### Material to process
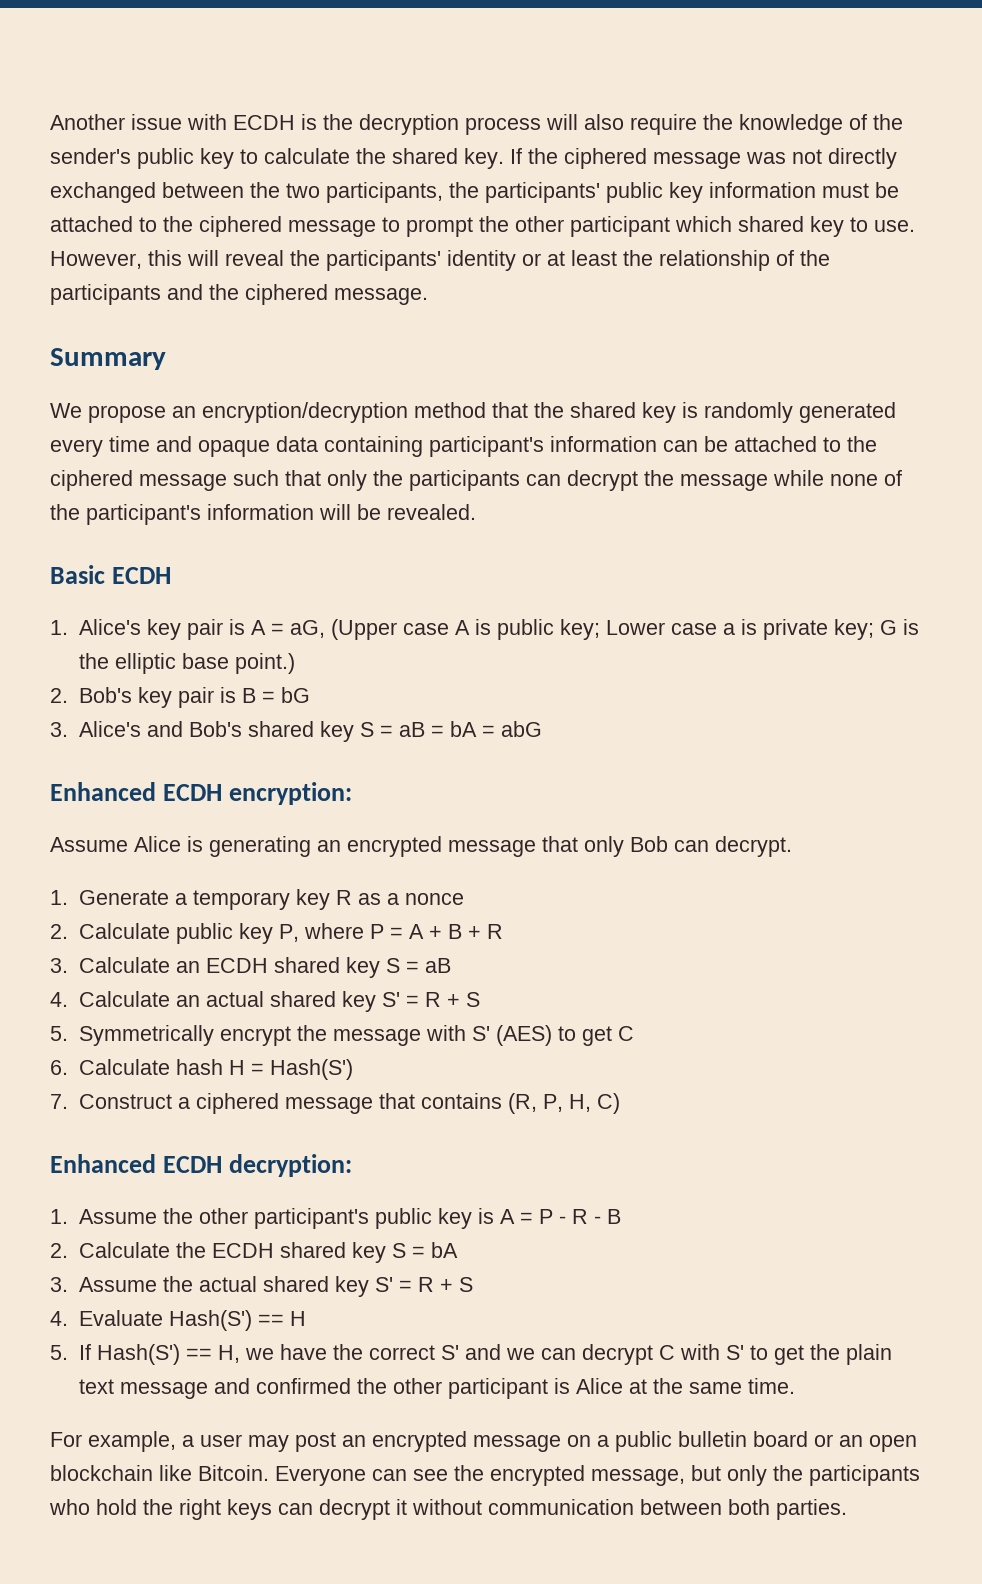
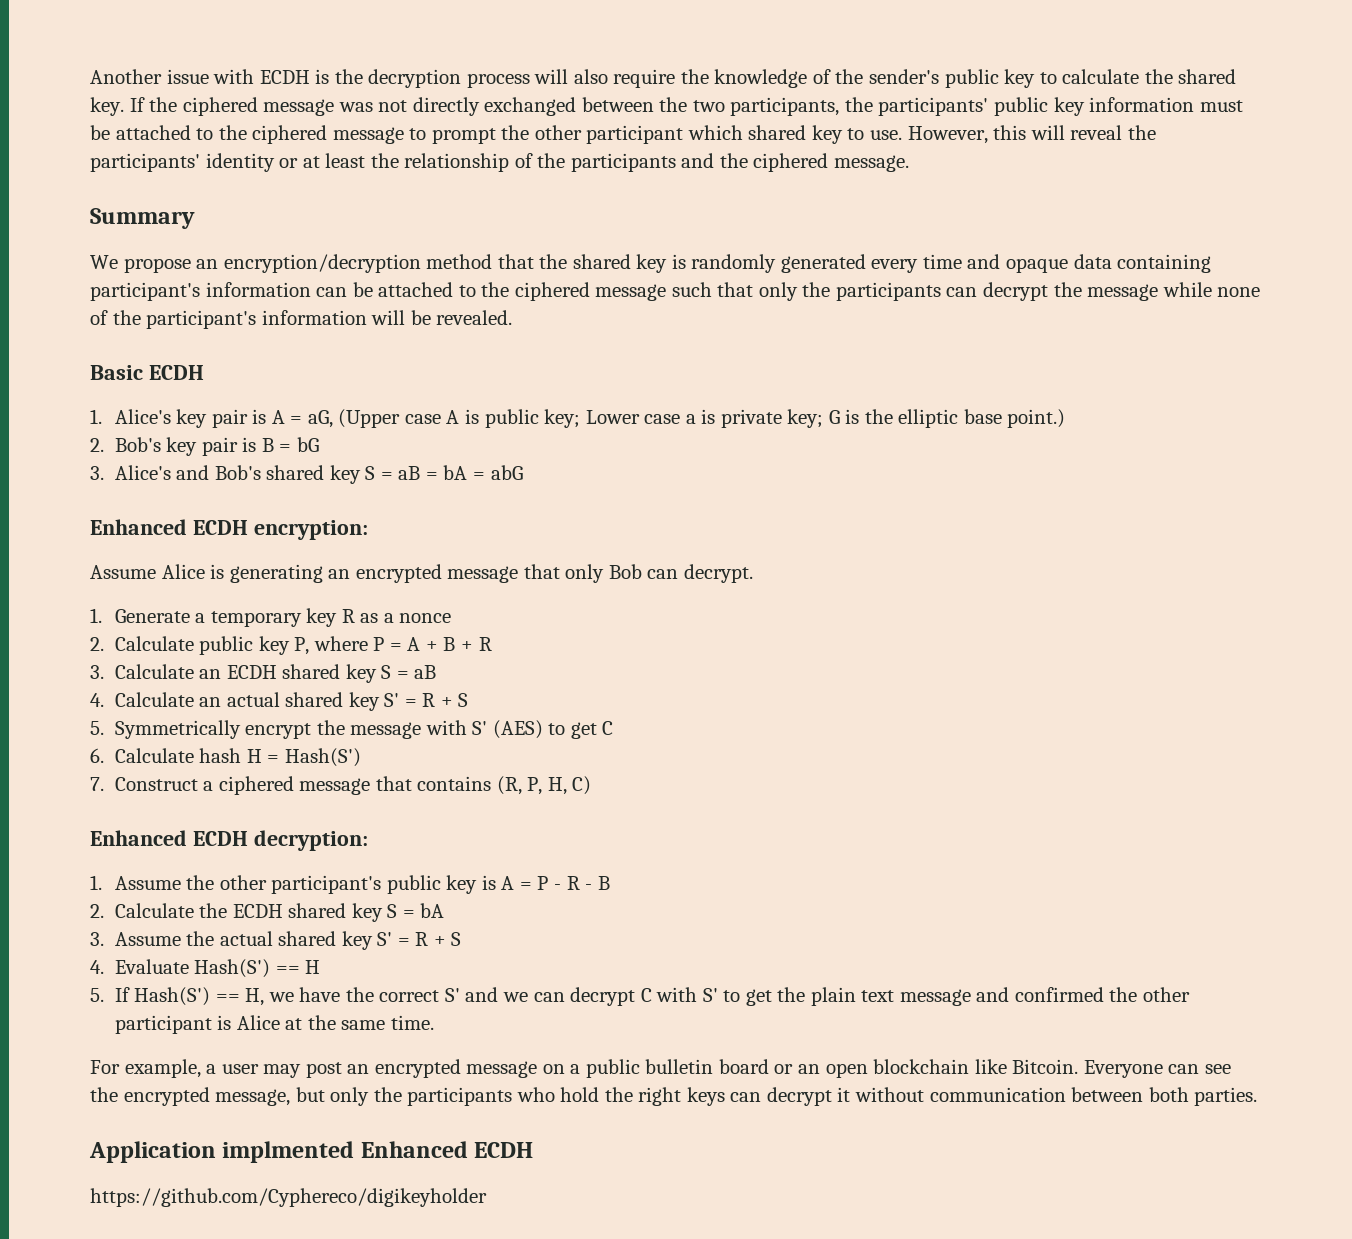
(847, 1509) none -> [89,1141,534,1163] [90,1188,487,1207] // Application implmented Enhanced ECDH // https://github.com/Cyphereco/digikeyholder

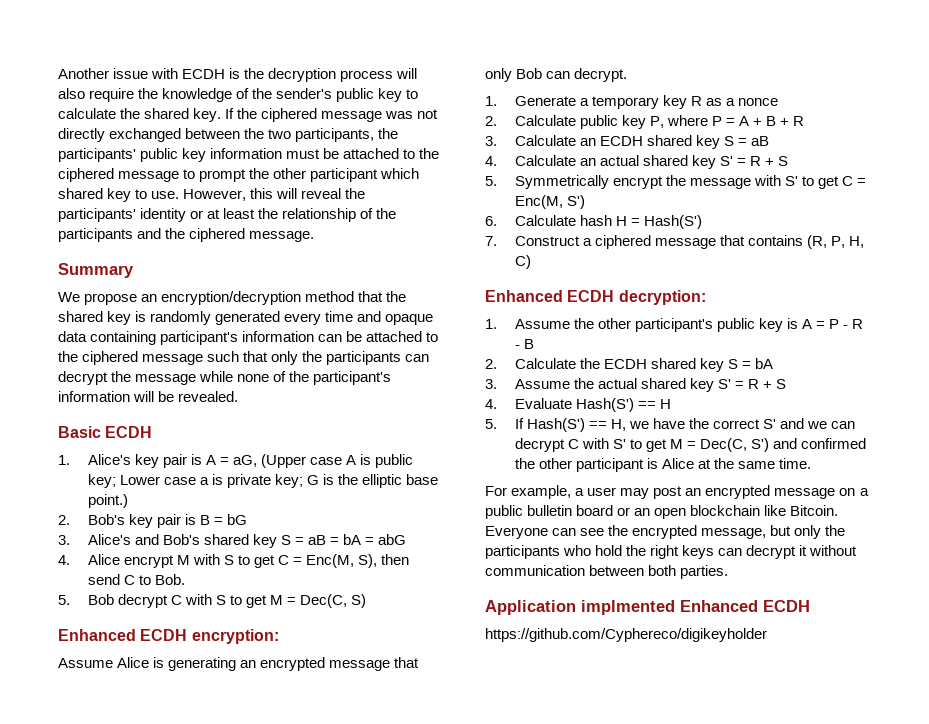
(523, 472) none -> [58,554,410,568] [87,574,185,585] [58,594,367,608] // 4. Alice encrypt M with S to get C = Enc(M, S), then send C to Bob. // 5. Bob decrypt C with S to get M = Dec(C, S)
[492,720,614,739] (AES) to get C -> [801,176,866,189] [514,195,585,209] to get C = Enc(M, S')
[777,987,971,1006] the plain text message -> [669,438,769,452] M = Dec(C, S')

==

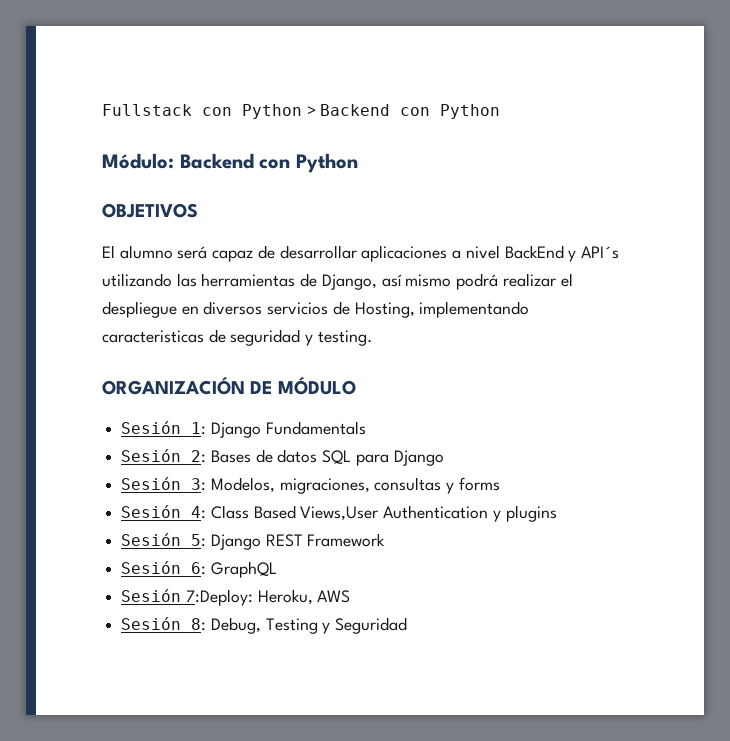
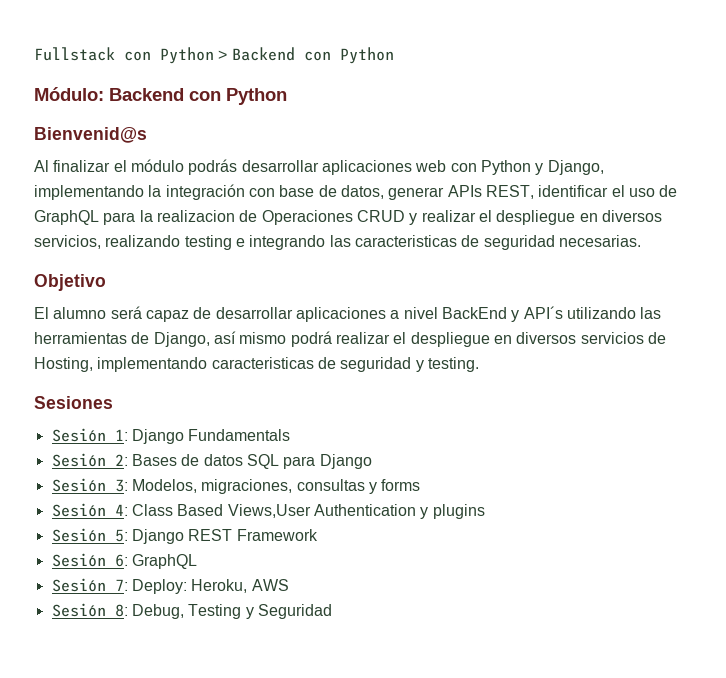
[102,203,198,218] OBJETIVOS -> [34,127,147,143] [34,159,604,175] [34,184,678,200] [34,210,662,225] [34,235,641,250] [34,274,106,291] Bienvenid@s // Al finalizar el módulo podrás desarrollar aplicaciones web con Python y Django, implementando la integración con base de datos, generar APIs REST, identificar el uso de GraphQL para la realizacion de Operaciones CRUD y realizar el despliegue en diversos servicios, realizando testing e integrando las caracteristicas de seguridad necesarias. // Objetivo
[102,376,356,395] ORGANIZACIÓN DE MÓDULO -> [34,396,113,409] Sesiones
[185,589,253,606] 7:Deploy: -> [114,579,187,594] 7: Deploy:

...

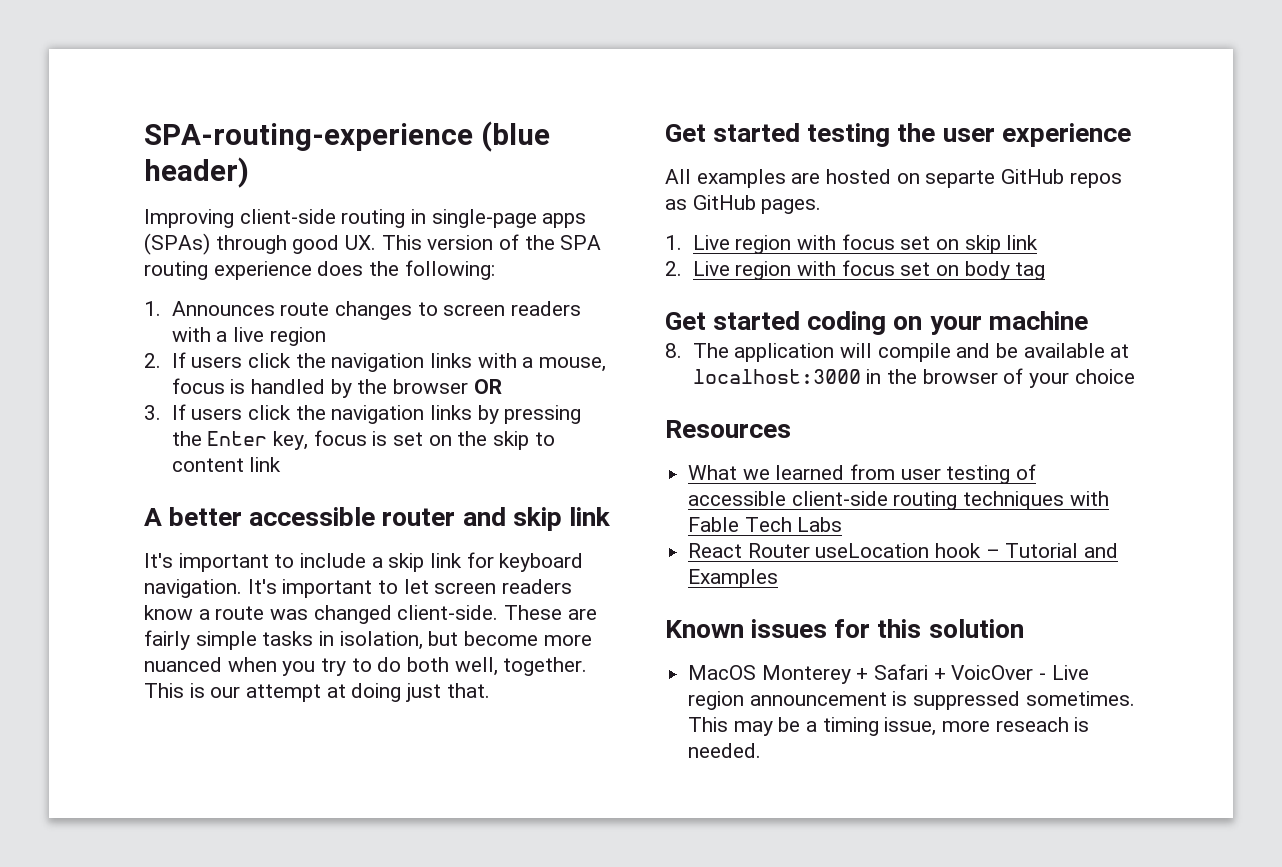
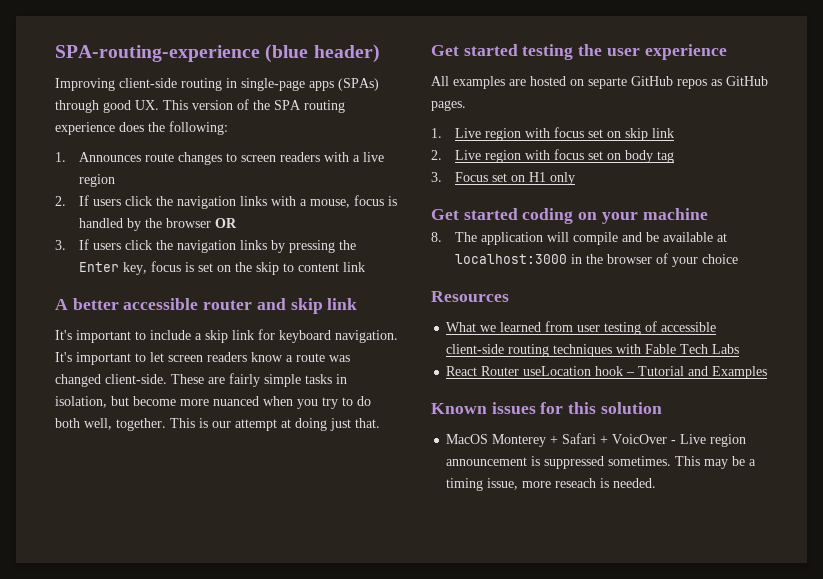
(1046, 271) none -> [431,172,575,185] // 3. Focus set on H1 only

### Task
Working from the records above, write out verbatim only the lines from the line containing "(523, 472) none" through the line containing "[777,987,971,1006] the plain".

### Exercise solution
(523, 472) none -> [58,554,410,568] [87,574,185,585] [58,594,367,608] // 4. Alice encrypt M with S to get C = Enc(M, S), then send C to Bob. // 5. Bob decrypt C with S to get M = Dec(C, S)
[492,720,614,739] (AES) to get C -> [801,176,866,189] [514,195,585,209] to get C = Enc(M, S')
[777,987,971,1006] the plain text message -> [669,438,769,452] M = Dec(C, S')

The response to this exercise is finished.